» What you will do: Copy out the lines of the records below, and only those lines, from the one with "PLACA CON CONTACTO" through the one with "total: 10351.09 -> 11039.56", exactly as they appear.

(Version difference data)
=== Begin Enclosure ===

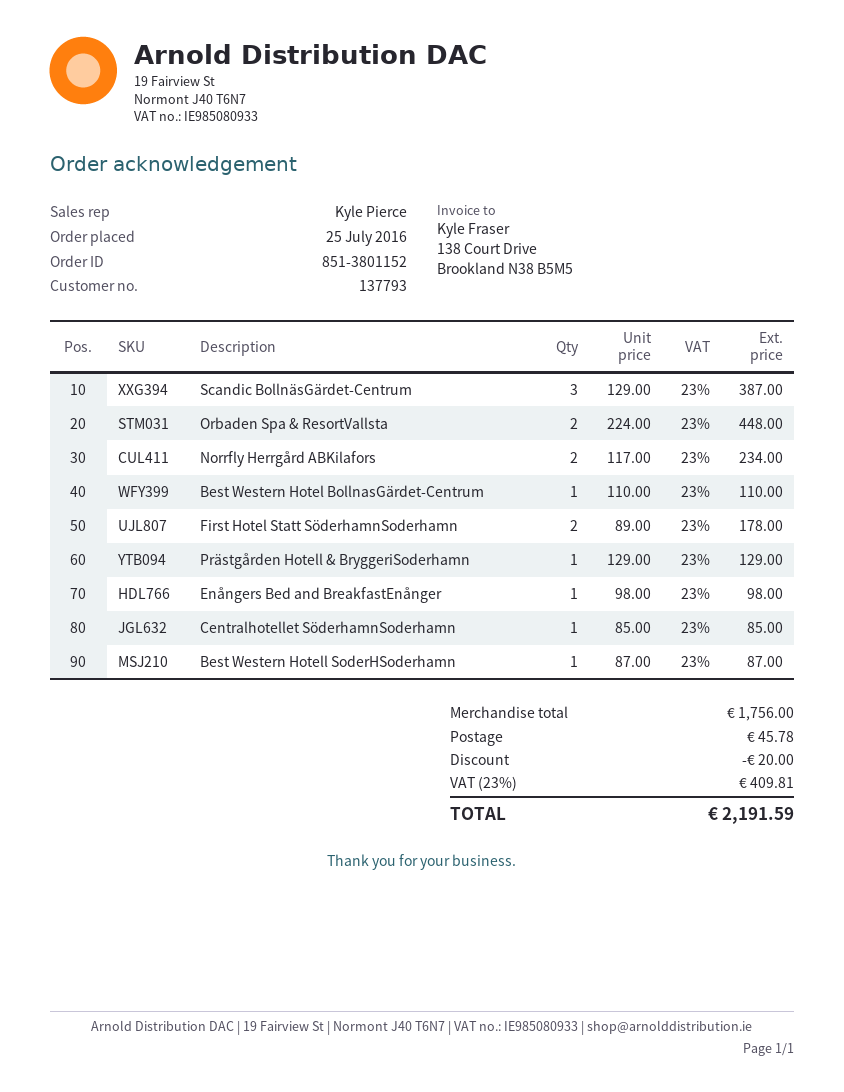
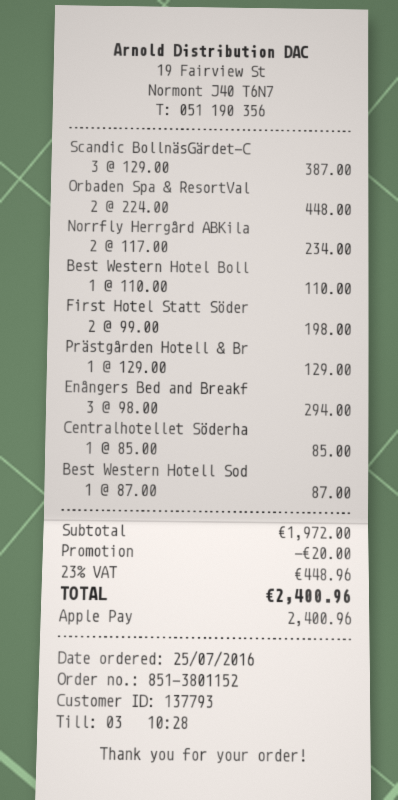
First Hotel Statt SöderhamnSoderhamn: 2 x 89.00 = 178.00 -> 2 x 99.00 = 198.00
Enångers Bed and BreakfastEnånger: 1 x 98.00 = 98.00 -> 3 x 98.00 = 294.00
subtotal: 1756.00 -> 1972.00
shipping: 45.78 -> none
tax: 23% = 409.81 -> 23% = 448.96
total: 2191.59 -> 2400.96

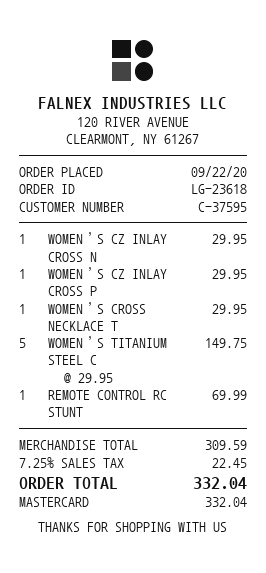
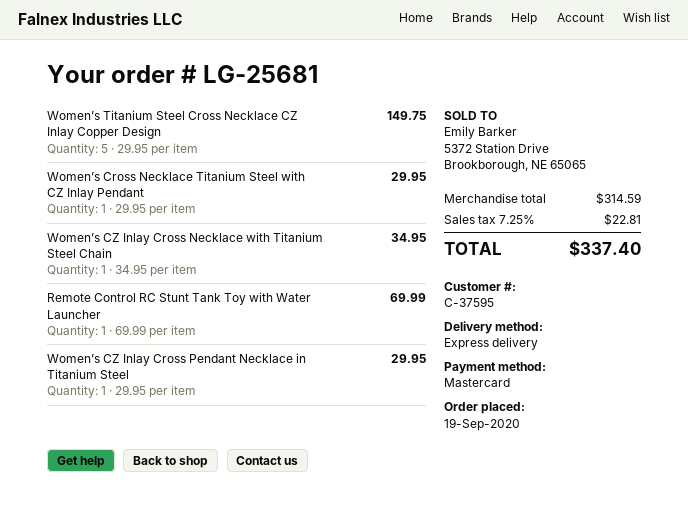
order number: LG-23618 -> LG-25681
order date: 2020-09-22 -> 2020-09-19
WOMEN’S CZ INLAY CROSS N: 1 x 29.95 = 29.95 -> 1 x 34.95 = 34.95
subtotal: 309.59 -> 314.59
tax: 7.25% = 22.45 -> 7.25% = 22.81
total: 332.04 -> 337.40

=== End Enclosure ===
=== Begin Enclosure ===

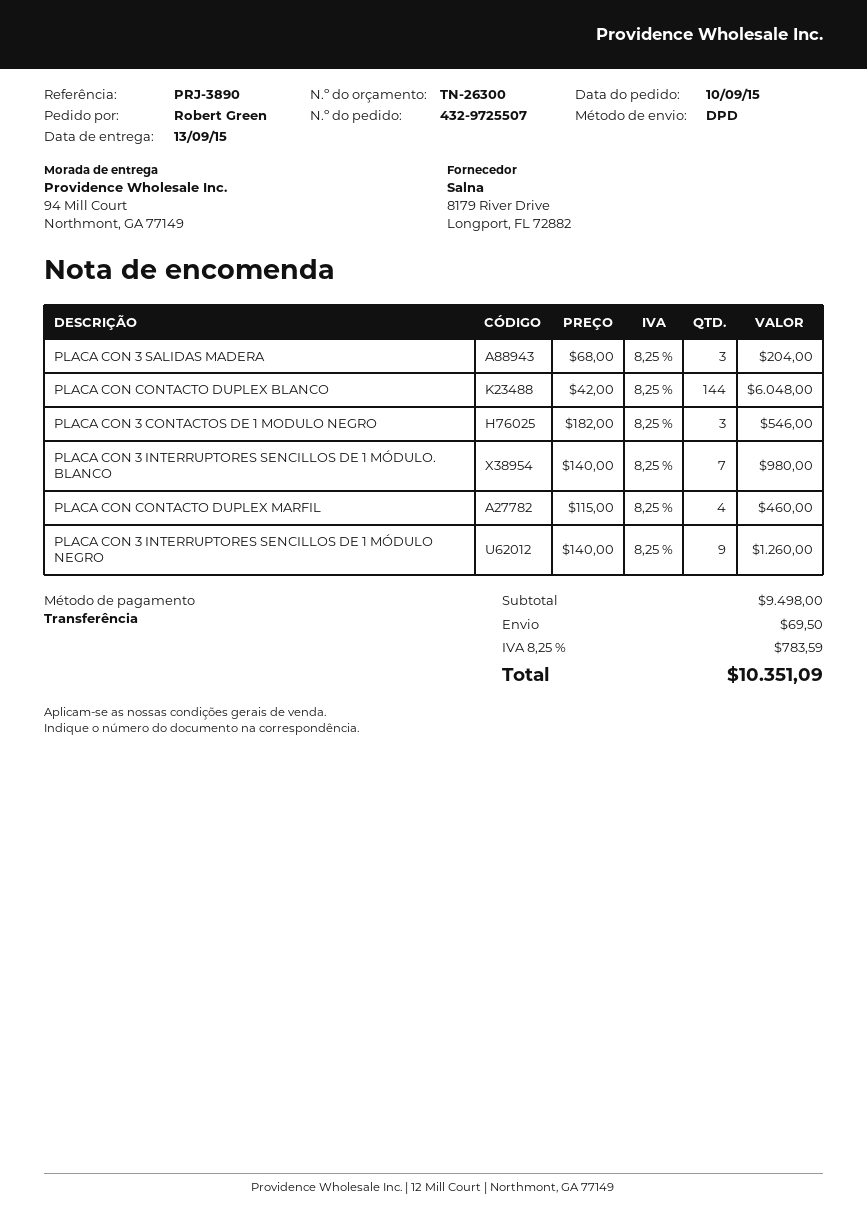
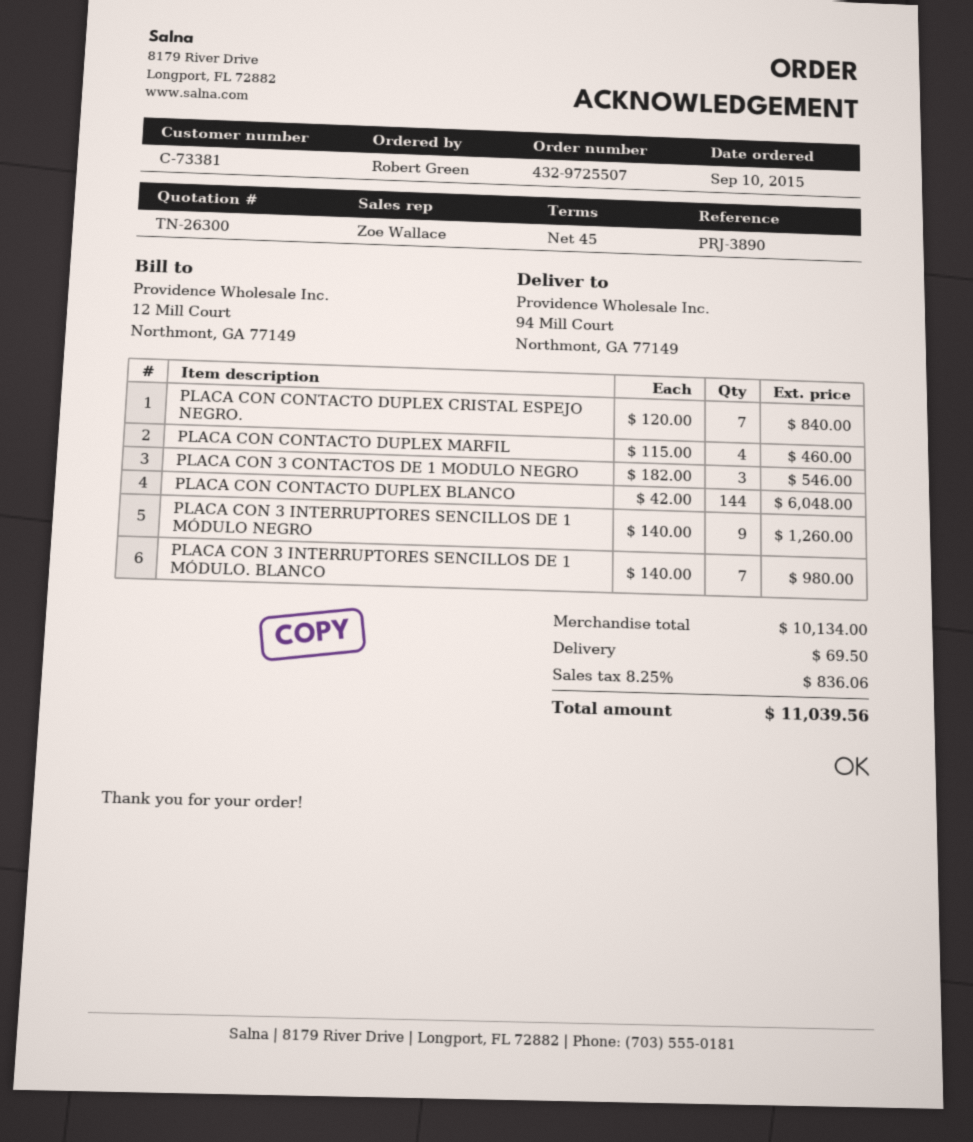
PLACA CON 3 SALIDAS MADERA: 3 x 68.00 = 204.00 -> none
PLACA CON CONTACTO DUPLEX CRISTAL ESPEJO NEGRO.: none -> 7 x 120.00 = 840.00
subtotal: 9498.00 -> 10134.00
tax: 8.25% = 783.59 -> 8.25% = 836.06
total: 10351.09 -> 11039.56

=== End Enclosure ===

» Answer section:
PLACA CON CONTACTO DUPLEX CRISTAL ESPEJO NEGRO.: none -> 7 x 120.00 = 840.00
subtotal: 9498.00 -> 10134.00
tax: 8.25% = 783.59 -> 8.25% = 836.06
total: 10351.09 -> 11039.56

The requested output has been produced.